**To do**
In your copy of the data, keep every word exact and include no pictures.
== Data provided
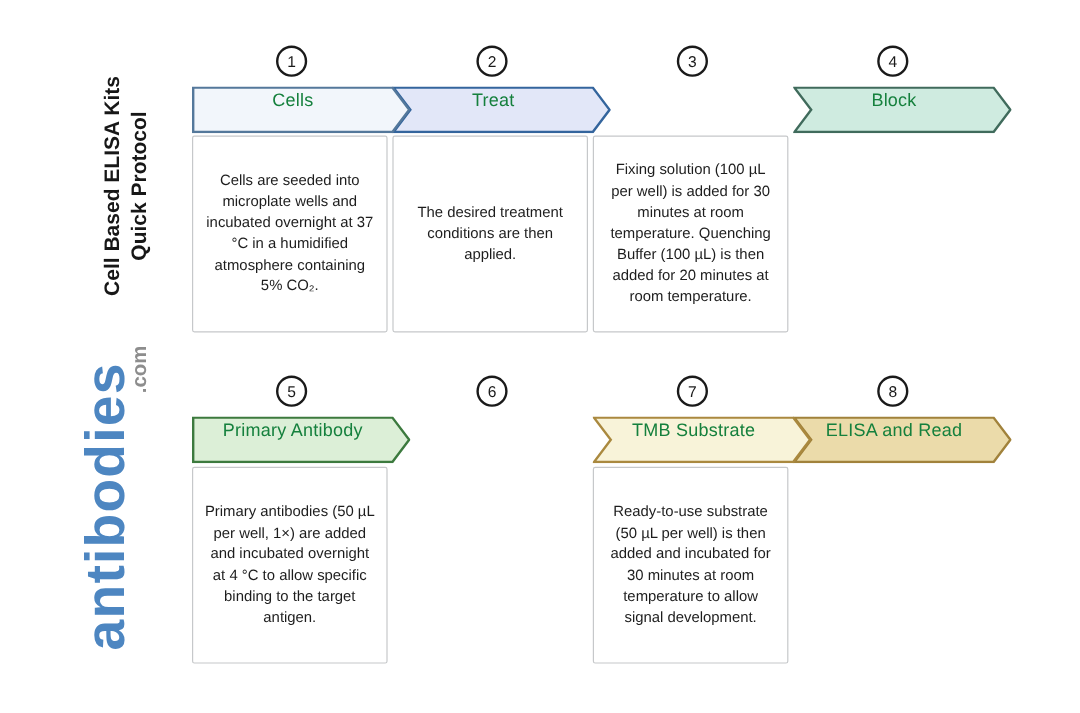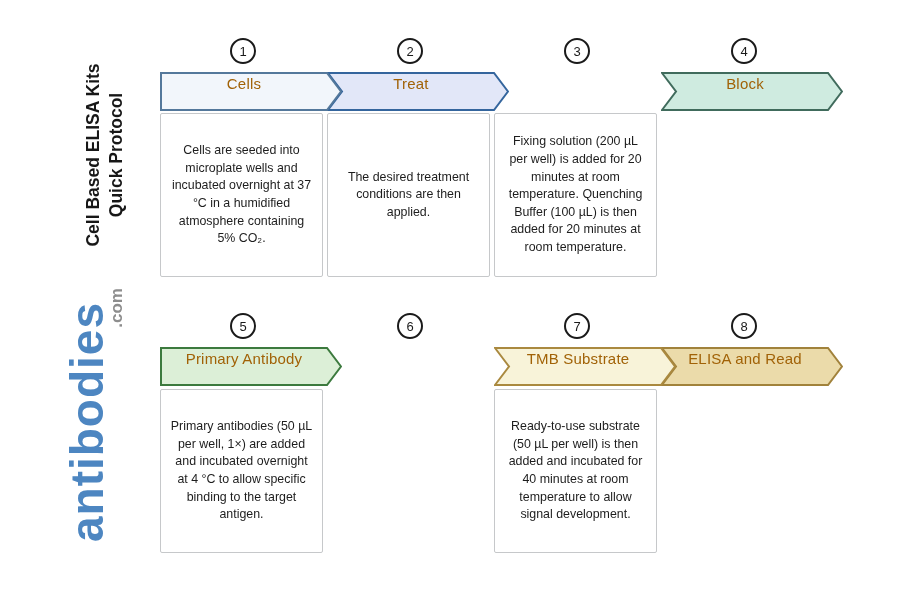--- a/index.html
+++ b/index.html
@@ -41,7 +41,7 @@
   .arrow-label{
     position:absolute;left:0;top:0;width:168px;height:22px;
     display:flex;align-items:center;justify-content:center;
-    font-size:15px;color:#a16207;letter-spacing:.2px;
+    font-size:15px;color:#15803d;letter-spacing:.2px;
   }
   .desc{
     position:absolute;left:0;width:163px;height:164px;box-sizing:border-box;

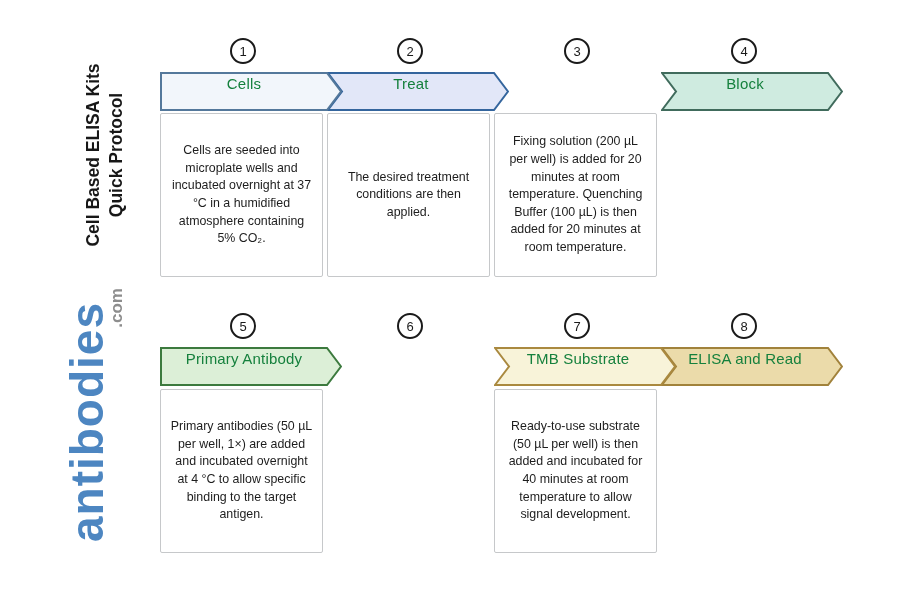--- a/index.html
+++ b/index.html
@@ -97,7 +97,7 @@
     <div class="circle">
       <span>3</span>
     </div>
-    <div class="desc">Fixing solution (200 µL per well) is added for 20 minutes at room temperature. Quenching Buffer (100 µL) is then added for 20 minutes at room temperature.</div>
+    <div class="desc">Fixing solution (100 µL per well) is added for 30 minutes at room temperature. Quenching Buffer (100 µL) is then added for 20 minutes at room temperature.</div>
   </div>
 
   <div class="step row1 z1" style="left:661px">

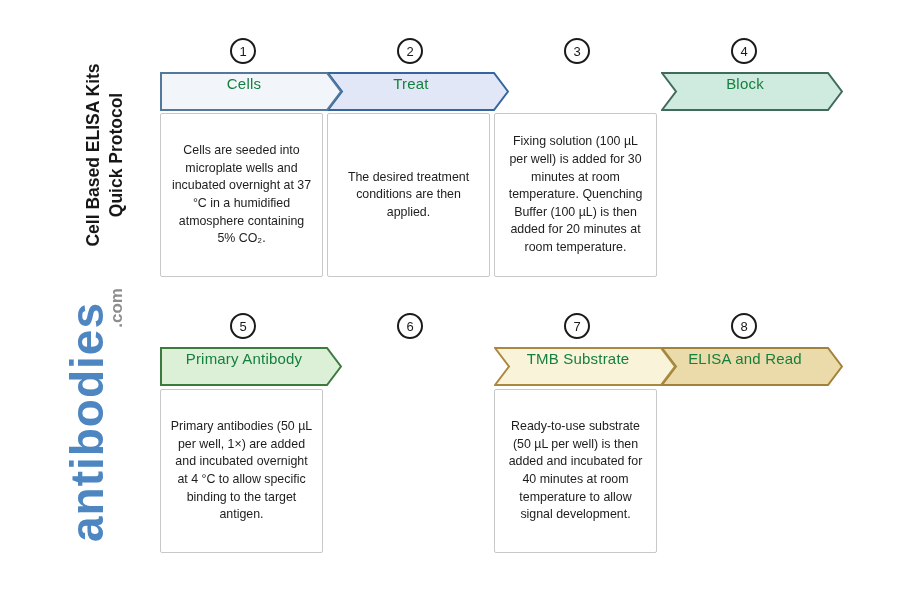--- a/index.html
+++ b/index.html
@@ -141,7 +141,7 @@
       </svg>
       <span class="arrow-label">TMB Substrate</span>
     </div>
-    <div class="desc">Ready-to-use substrate (50 µL per well) is then added and incubated for 40 minutes at room temperature to allow signal development.</div>
+    <div class="desc">Ready-to-use substrate (50 µL per well) is then added and incubated for 30 minutes at room temperature to allow signal development.</div>
   </div>
 
   <div class="step row2 z1" style="left:661px">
====
**Exercise output**
--- a/index.html
+++ b/index.html
@@ -41,7 +41,7 @@
   .arrow-label{
     position:absolute;left:0;top:0;width:168px;height:22px;
     display:flex;align-items:center;justify-content:center;
-    font-size:15px;color:#a16207;letter-spacing:.2px;
+    font-size:15px;color:#15803d;letter-spacing:.2px;
   }
   .desc{
     position:absolute;left:0;width:163px;height:164px;box-sizing:border-box;

--- a/index.html
+++ b/index.html
@@ -97,7 +97,7 @@
     <div class="circle">
       <span>3</span>
     </div>
-    <div class="desc">Fixing solution (200 µL per well) is added for 20 minutes at room temperature. Quenching Buffer (100 µL) is then added for 20 minutes at room temperature.</div>
+    <div class="desc">Fixing solution (100 µL per well) is added for 30 minutes at room temperature. Quenching Buffer (100 µL) is then added for 20 minutes at room temperature.</div>
   </div>
 
   <div class="step row1 z1" style="left:661px">

--- a/index.html
+++ b/index.html
@@ -141,7 +141,7 @@
       </svg>
       <span class="arrow-label">TMB Substrate</span>
     </div>
-    <div class="desc">Ready-to-use substrate (50 µL per well) is then added and incubated for 40 minutes at room temperature to allow signal development.</div>
+    <div class="desc">Ready-to-use substrate (50 µL per well) is then added and incubated for 30 minutes at room temperature to allow signal development.</div>
   </div>
 
   <div class="step row2 z1" style="left:661px">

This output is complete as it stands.